Broker tips: Burberry, Persimmon, Synthomer

By

Sharecast News | 17 Aug, 2020

Jefferies upgraded Burberry to ‘hold’ from ‘underperform’ on Monday, lifting the price target to 1,400p from 1,250p given recent underperformance and its conviction that metrics will move sideways now rather than deteriorate.

The bank noted that Burberry is still losing market share but said that provided expectations remain low, there is limited downside from here at current prices.

Jefferies said it has long argued that the March YE was going to hurt Burberry disproportionately "given Covid-19 impact momentum".

"And so it did. That said, the lack of pricing discipline (part strategy, part necessary, part abnormal landscape) continues to hurt metrics with no obvious short-term remedy. Hence the post-release underperformance."

However, Jefferies said there is now more of a balance in terms of short-term small beat/miss likelihood.

"Whilst we continue to see a number of brand-specific challenges, Q1 was the most trying quarter and delivery should slowly improve hereon," it said.

Davy upped its stance on shares of housebuilder Persimmon to ‘neutral’ from ‘underperform’ on Monday following the company’s "impressive" response to the Covid-19 crisis.

It said Persimmon has driven the best operational rebound post-Covid of any builder in the sector.

"This had led an upgrade to our already reasonably bullish volume outlook, which we had for the sector generally, and we upgrade the stock," it said.

Davy said the company - whose interim results are due on Tuesday - impressed both it and markets generally by being the first UK builder back to 100% run rate of production post the March-May Covid lockdown and social distancing requirements.

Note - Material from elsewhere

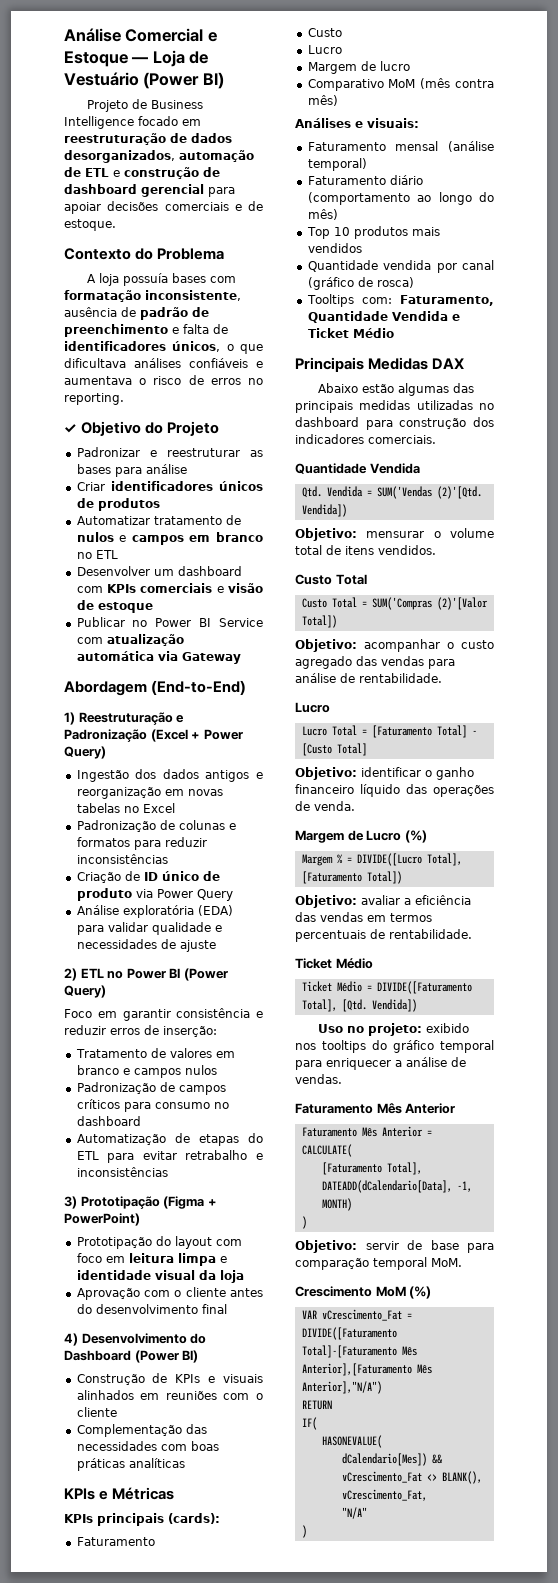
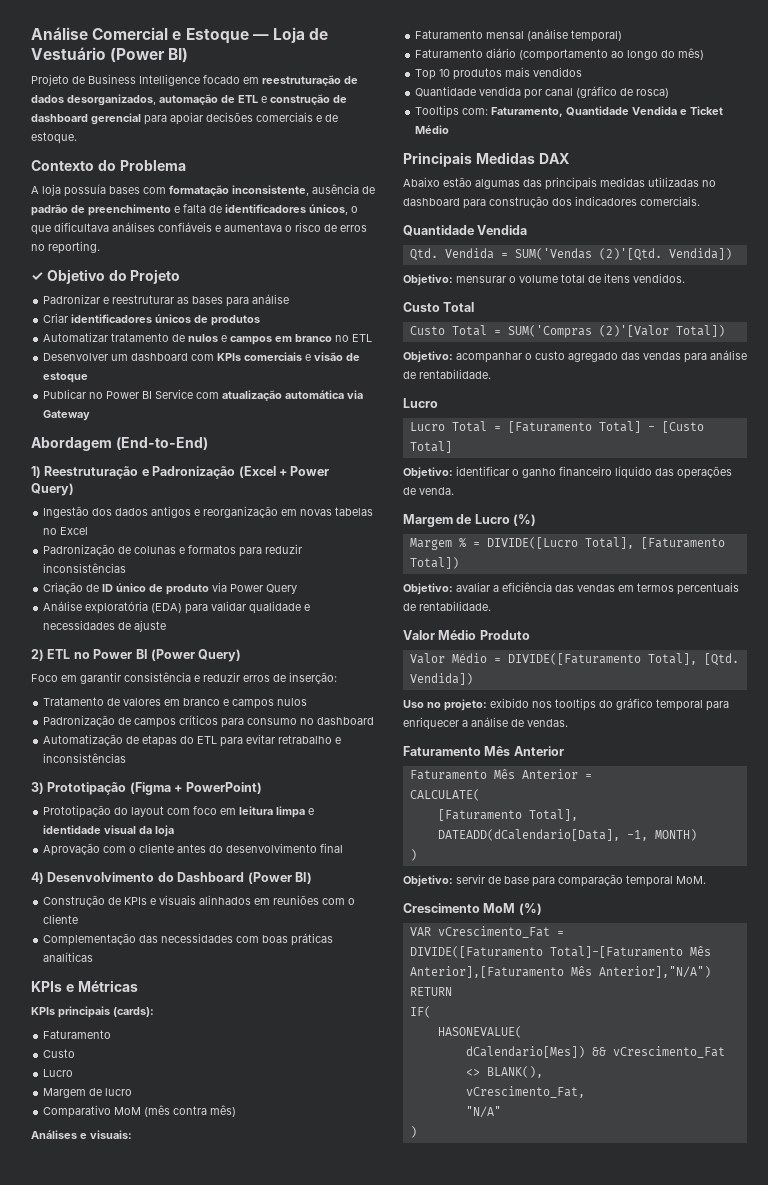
  Objetivo: avaliar a eficiência das vendas em termos percentuais de rentabilidade.
- Ticket Médio
- Ticket Médio = DIVIDE([Faturamento Total], [Qtd. Vendida])
+ Valor Médio Produto
+ Valor Médio = DIVIDE([Faturamento Total], [Qtd. Vendida])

The upshot of this performance means Davy has upgraded its volume forecasts on the company for 2020 by around 4%. It now expects approximately 13,100 units in the full year, down only 17.5% compared to 2019. Davy’s operating profit forecast has also increased by 4% to £759m, leaving it 5% ahead of current consensus numbers.

Davy said these upgrades, "while small and 2020-specific", are likely to be the only upward move it makes in the sector around summer announcements, which have generally disappointed on both volume and margin.

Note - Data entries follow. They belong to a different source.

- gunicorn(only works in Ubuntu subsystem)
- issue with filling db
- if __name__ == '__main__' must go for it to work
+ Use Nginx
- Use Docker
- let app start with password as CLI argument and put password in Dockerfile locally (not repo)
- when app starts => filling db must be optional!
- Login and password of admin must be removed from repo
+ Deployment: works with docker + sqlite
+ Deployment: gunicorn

Davy, which has a price target of 2,380p on Persimmon, said that with operations returning to normal, the focus will shift back to shareholder returns in the next six months.

Analysts at Berenberg raised their target price on chemicals group Synthomer from 330.0p to 370.p on Monday, stating the company's mix following its acquisition of Omnova in April was "surprisingly resilient".

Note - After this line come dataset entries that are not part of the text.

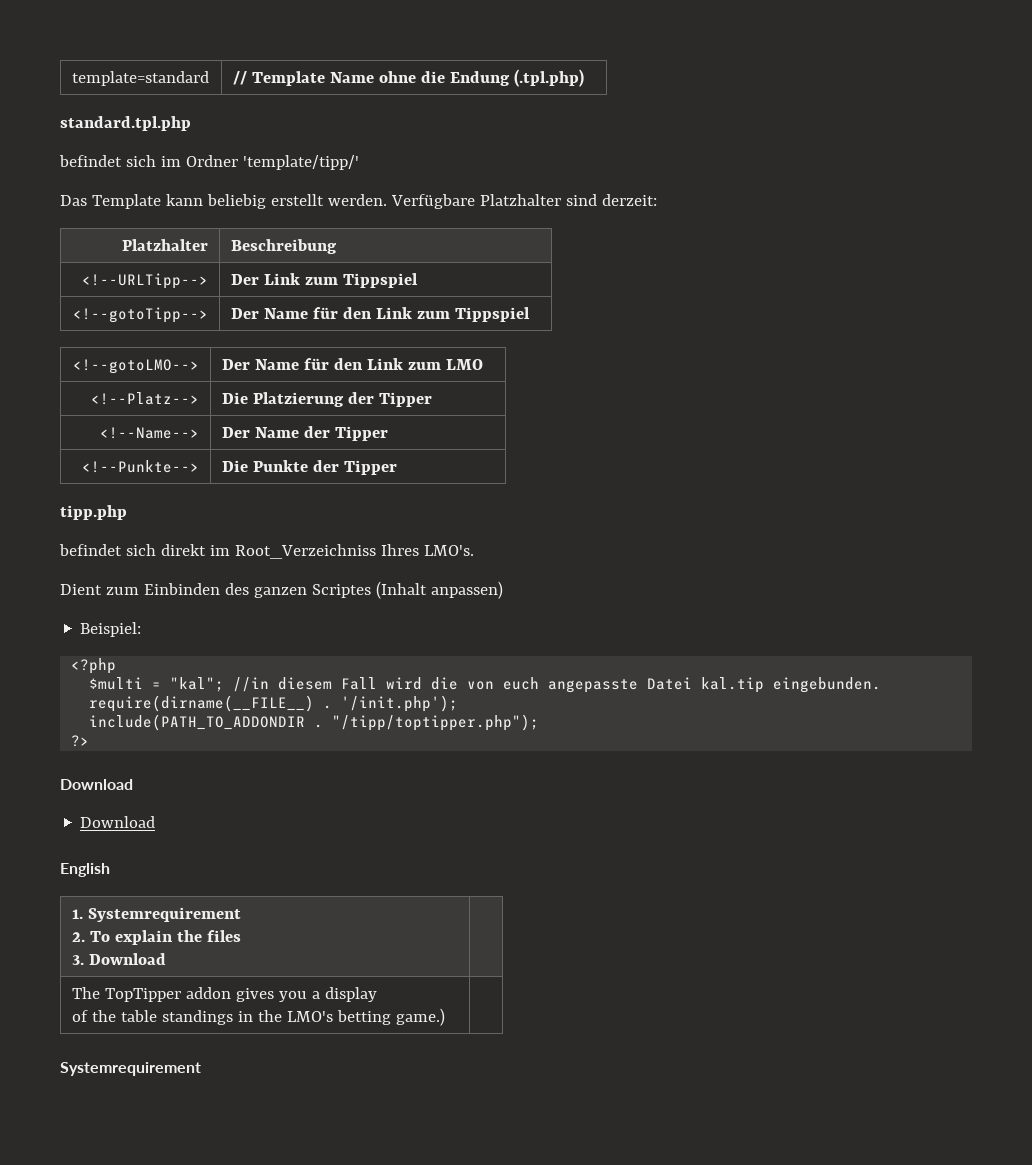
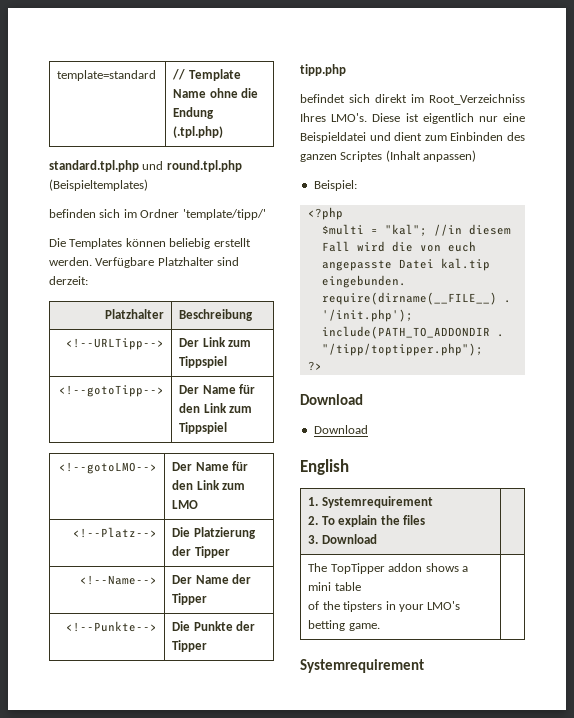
- standard.tpl.php
- befindet sich im Ordner 'template/tipp/'
+ standard.tpl.php und round.tpl.php (Beispieltemplates)
+ befinden sich im Ordner 'template/tipp/'
- Das Template kann beliebig erstellt werden.
+ Die Templates können beliebig erstellt werden.
- befindet sich direkt im Root_Verzeichniss Ihres LMO's.
- Dient zum Einbinden des ganzen Scriptes (Inhalt anpassen)
+ befindet sich direkt im Root_Verzeichniss Ihres LMO's. Diese ist eigentlich nur eine Beispieldatei und dient zum Einbinden des ganzen Scriptes (Inhalt anpassen)
- The TopTipper addon gives you a display
- of the table standings in the LMO's betting game.) |
+ The TopTipper addon shows a mini table
+ of the tipsters in your LMO's betting game. |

Berenberg said Synthomer’s first-half results delivered "a smooth riposte to bears", who had previously argued that the company's cyclical business mix warranted a discount to the wider sector and that its equity story was "overly dependent" on mergers and acquisitions.

The German bank pointed out that adjusted pre-tax profits of £58.0m was a 10% beat versus consensus expectations, driven primarily by the group's legacy business in the construction-and-coatings-focused functional solutions segment.

"The underperformance of the shares relative to construction and coatings plays like Sika, AkzoNobel and Sherwin-Williams (up by circa 20% year-to-date versus down by 10% for Synthomer) is likely to be short-lived, especially as Q2 exit volumes in several areas are approaching normalised levels," said the analysts, who also remained buyers of the stock.

"Synthomer, in our view, combines the virtues of an undemanding valuation, high free cash flow yield, above-sector returns and additional upside from M&A."